Here's our summary of key economic events over the weekend that affect New Zealand, with news the social consequences of the Chinese economic slowdown are just not going away.

But first, in the week ahead in the US, the focus will be on their non-farm payrolls report, expected to deliver +170,000 more jobs and a higher tempo than in October, probably after the ending of strikes at carmakers.. Before that we will get their ADP and JOLTS reports and the ISM Services PMI. Then there is the last monetary policy decision of the year from Australia, and similar central bank decisions from India and Canada. Meanwhile inflation rates will be closely watched in China, Turkey, Switzerland, South Korea, and the Philippines. GDP growth rates from South Korea, South Africa, Brazil, and Australia will also merit some attention.

There were a flurry of factory PMIs released over the weekend confirming a global manufacturing downturn remains, even it is minor.

But not minor is the widely-watched US ISM version as that reports a noticeable shrinkage across the board. The internationally benchmarked S&PGlobal (ex-Markit) version however records barely a drop. But it does confirm lower demand.

In a Friday speech, Fed boss Powell signaled that they are likely done raising rates, but his comments were laced with caution.

Canada's labour force grew at a faster pace than expected in November, faster than the good +24,900 increase in employment. Payrolls swelled much more, but the number of self-employed fell rather sharply. That meant that their jobless rate inched up to 5.8%. This wasn't unexpected.

In China the Caixin factory PMI diverged from the official NBS version again, and again was more positive. But to be fair it is just oscillating around a steady state with this an 'up' month. However this report does note "a sustained rise in new orders".

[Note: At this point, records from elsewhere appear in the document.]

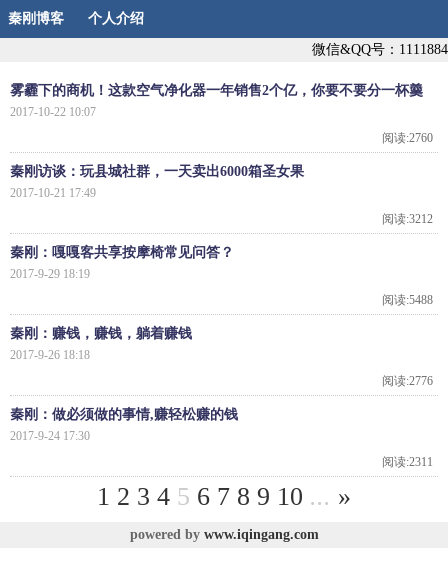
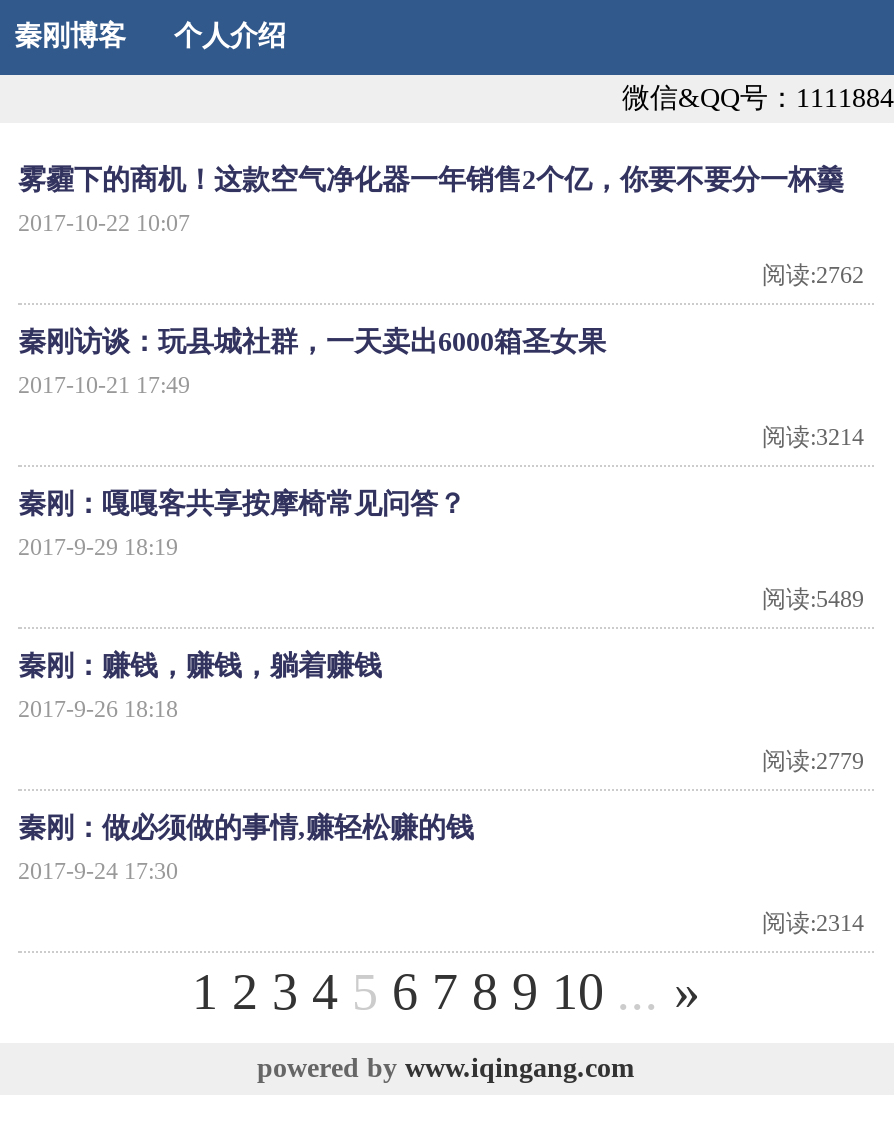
- 阅读:2760
+ 阅读:2762

- 阅读:3212
+ 阅读:3214

- 阅读:5488
+ 阅读:5489

- 阅读:2776
+ 阅读:2779

- 阅读:2311
+ 阅读:2314
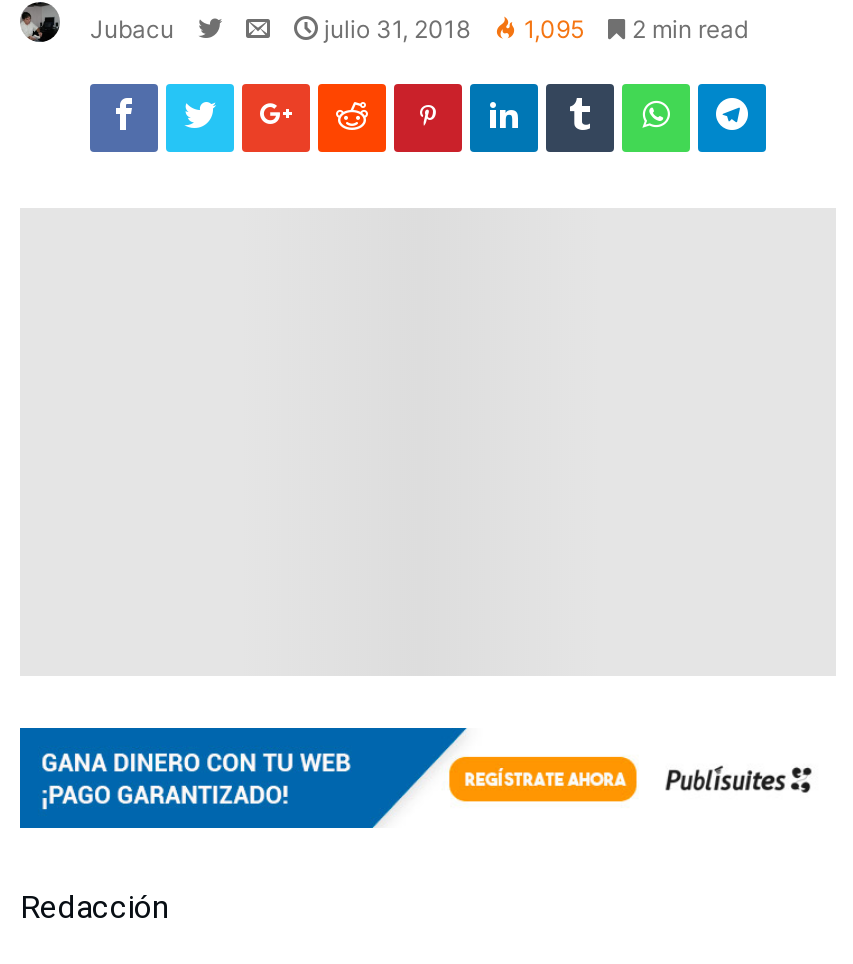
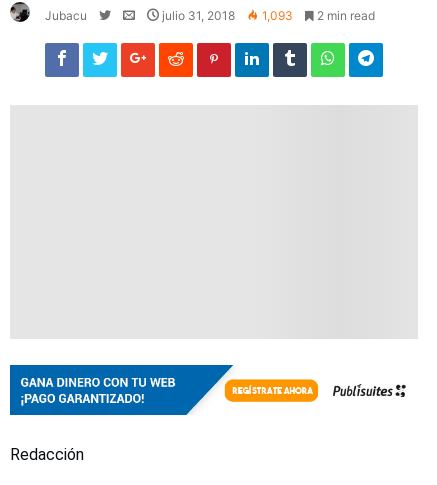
- julio 31, 2018 1,095 2 min read
+ julio 31, 2018 1,093 2 min read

Meanwhile, Beijing has pledged to target ¥1 trillion in manufacturing and infrastructure development. Along with some supply knocks in Panama, this has helped jerk up the price of copper to US$8,615/tonne, it highest since August. (But still a long way below the US$9400/tonne it reached in January.)

Overall, China's economic performance remains problematic, and along with the implied criticism he received from Party elders during their summer retreat, it now looks like President Xi is delaying a major set-piece economic conference (the "third plenum"), one where Xi's new team (the one appointed at the "second plenum") releases its longer-term economic plans.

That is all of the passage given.